La escasez de mano de obra es hoy uno de los principales escollos de la economía israelí. Como anticipó AURORA, uno de los sectores más vulnerables es, a la vez, el de mayor competitividad: la industria de alta tecnología.

Según un informe del Start-Up Nation Policy Institute y la Autoridad de Innovación oficial calcularon que hay alrededor de 33.000 puestos abiertos en la industria.

La contratación de personal de calidad y con experiencia sigue siendo un reto para las empresas. De todos modos, gran parte del aumento de puestos vacantes corresponde a puestos no tecnológicos (alrededor de 12.000).

Según el análisis, el 69% de los empleados en la industria tecnológica israelí están en puestos netamente tecnológicos. El resto se reparte de la siguiente manera: el 13% en desarrollo comercial, el 12% en operaciones y el 5% en puestos ejecutivos.

De los puestos de tecnología, un tercio están en funciones de programación. Alrededor de la mitad del personal en puestos no tecnológicos está empleado en puestos de ventas, operaciones y marketing.

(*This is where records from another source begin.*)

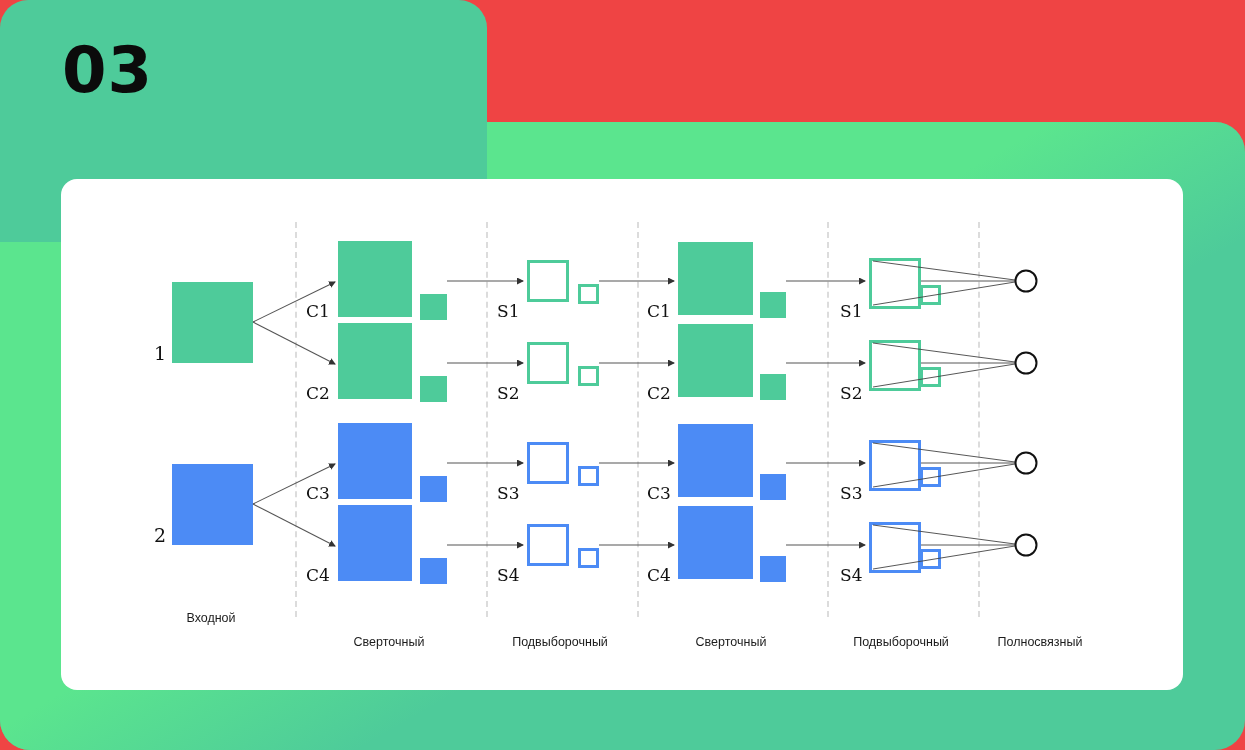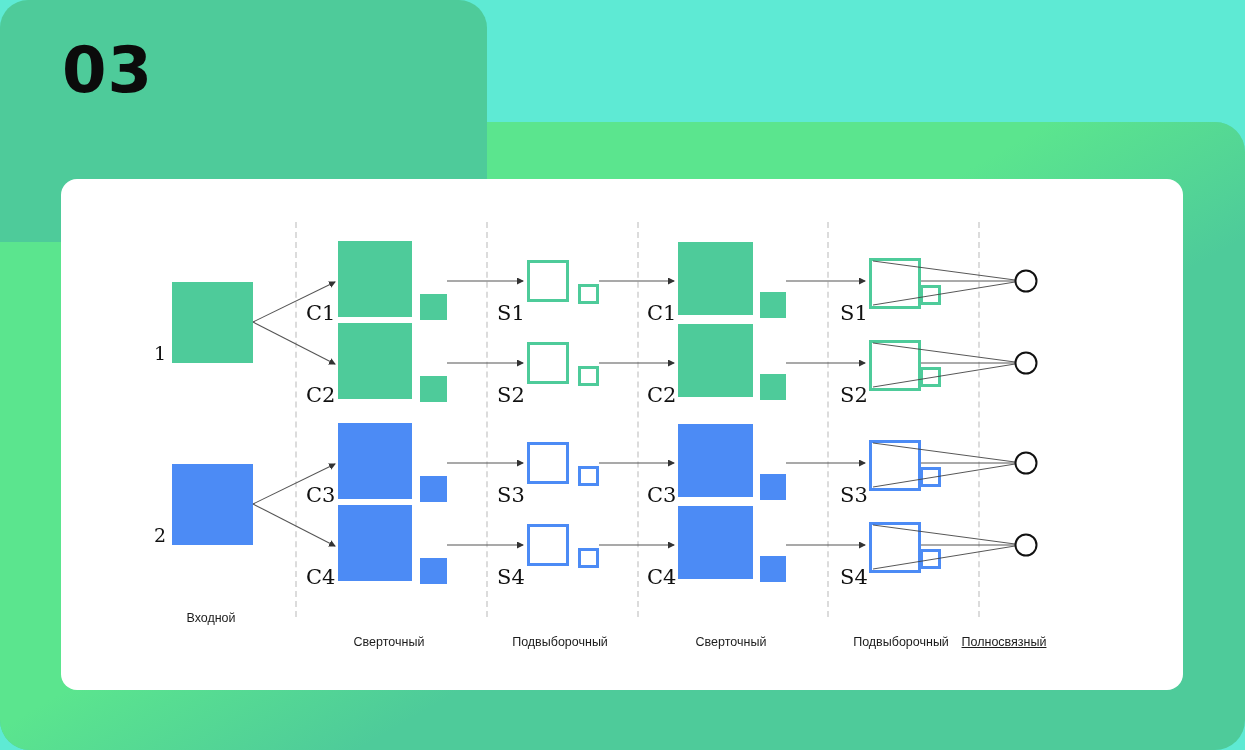--- a/index.html
+++ b/index.html
@@ -13,7 +13,7 @@
     height: 750px;
     overflow: hidden;
     font-family: "Liberation Sans", sans-serif;
-    background: #5eead4;
+    background: #ef4444;
   }
 
   

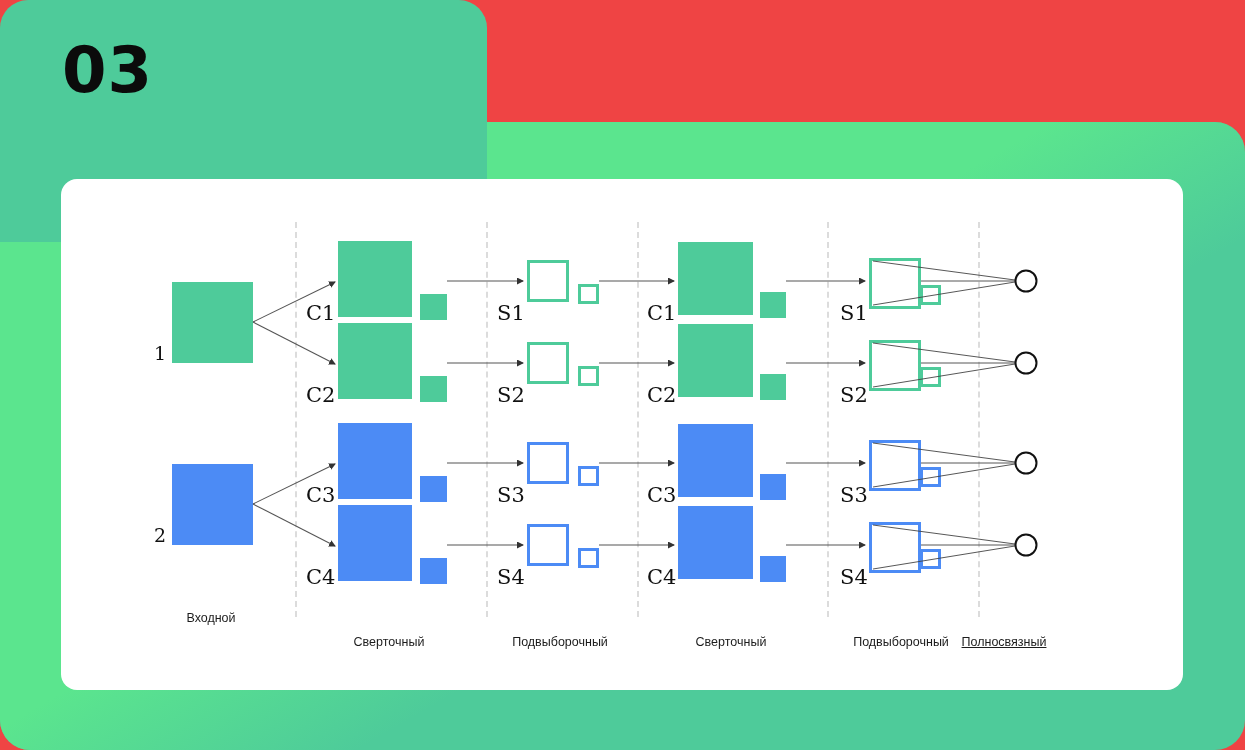--- a/index.html
+++ b/index.html
@@ -129,7 +129,7 @@
   .lbl {
     position: absolute;
     font-family: "DejaVu Serif", serif;
-    font-size: 21px;
+    font-size: 17px;
     color: #111111;
     white-space: nowrap;
   }

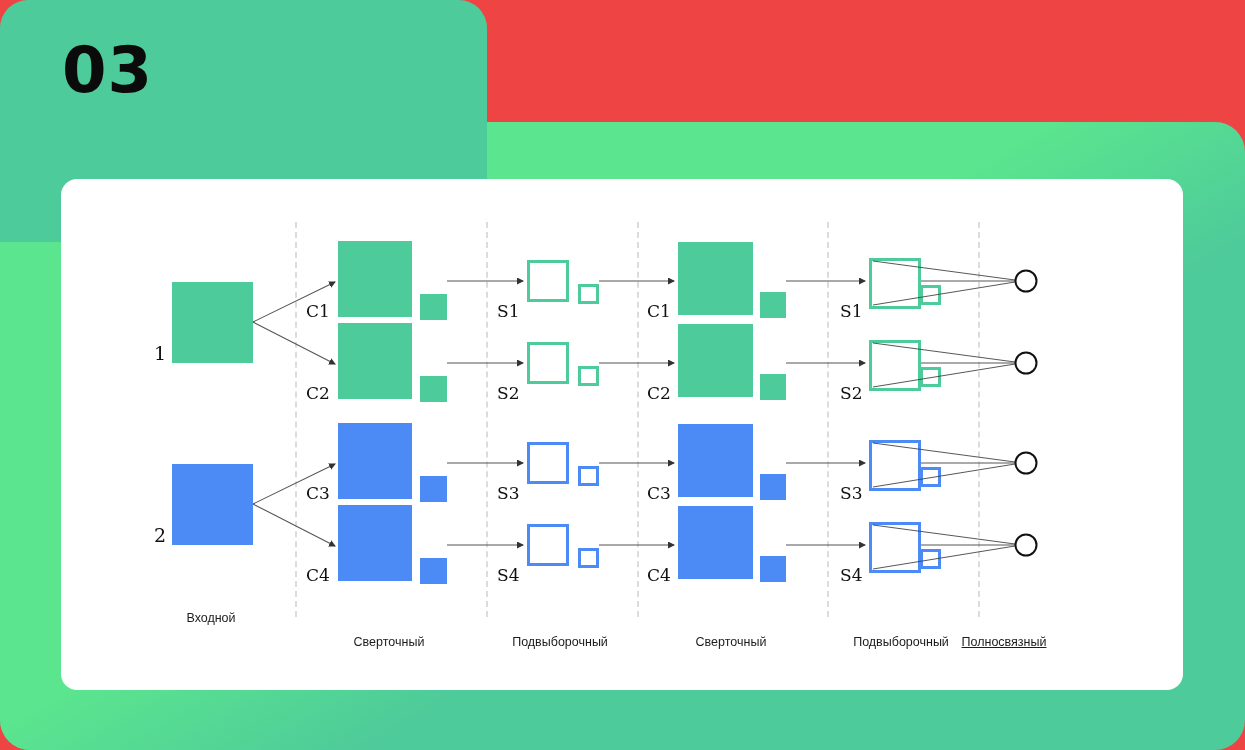--- a/index.html
+++ b/index.html
@@ -310,7 +310,7 @@
       <div class="col-label" style="left:499px; top:456px;">Подвыборочный</div>
       <div class="col-label" style="left:670px; top:456px;">Сверточный</div>
       <div class="col-label" style="left:840px; top:456px;">Подвыборочный</div>
-      <div class="col-label" style="left:943px; top:456px;text-decoration:underline;">Полносвязный</div>
+      <div class="col-label" style="left:979px; top:456px;">Полносвязный</div>
 
     </div>
   </div>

Entre las claves para entender la falta de personal se puede encontrar la brecha de género. Estudios ubican en un 20% la cantidad de empleos ocupados por trabajadoras.

“Ninguna desaceleración hará que el mundo necesite menos programadores”, dijo Dror Bin, director ejecutivo de la Autoridad de Innovación de Israel. “La escasez de mano de obra israelí y mundial en los campos tecnológicos no es solo un problema de la industria tecnológica. También se puede ver claramente en los sectores de comercio y servicios, así como en profesiones adyacentes que actualmente están aumentando exponencialmente. Las ondas de choque que atraviesan la economía israelí y mundial afectan el reclutamiento, pero no reducen la necesidad de una mayor mano de obra tecnológicamente competente en todas las ramas de la economía y el sector público”.

Uri Gabai, director ejecutivo de Start-Up Nation Policy Institute (SNPI), señaló: “Incluso si el pico que experimentó la industria tecnológica en 2021 ha quedado atrás, es poco probable que la tendencia a largo plazo de una mayor demanda de trabajadores calificados en las industrias de innovación cambio en el futuro previsible. La economía israelí debe hacer ajustes deliberados para adaptarse a este aumento de la demanda”.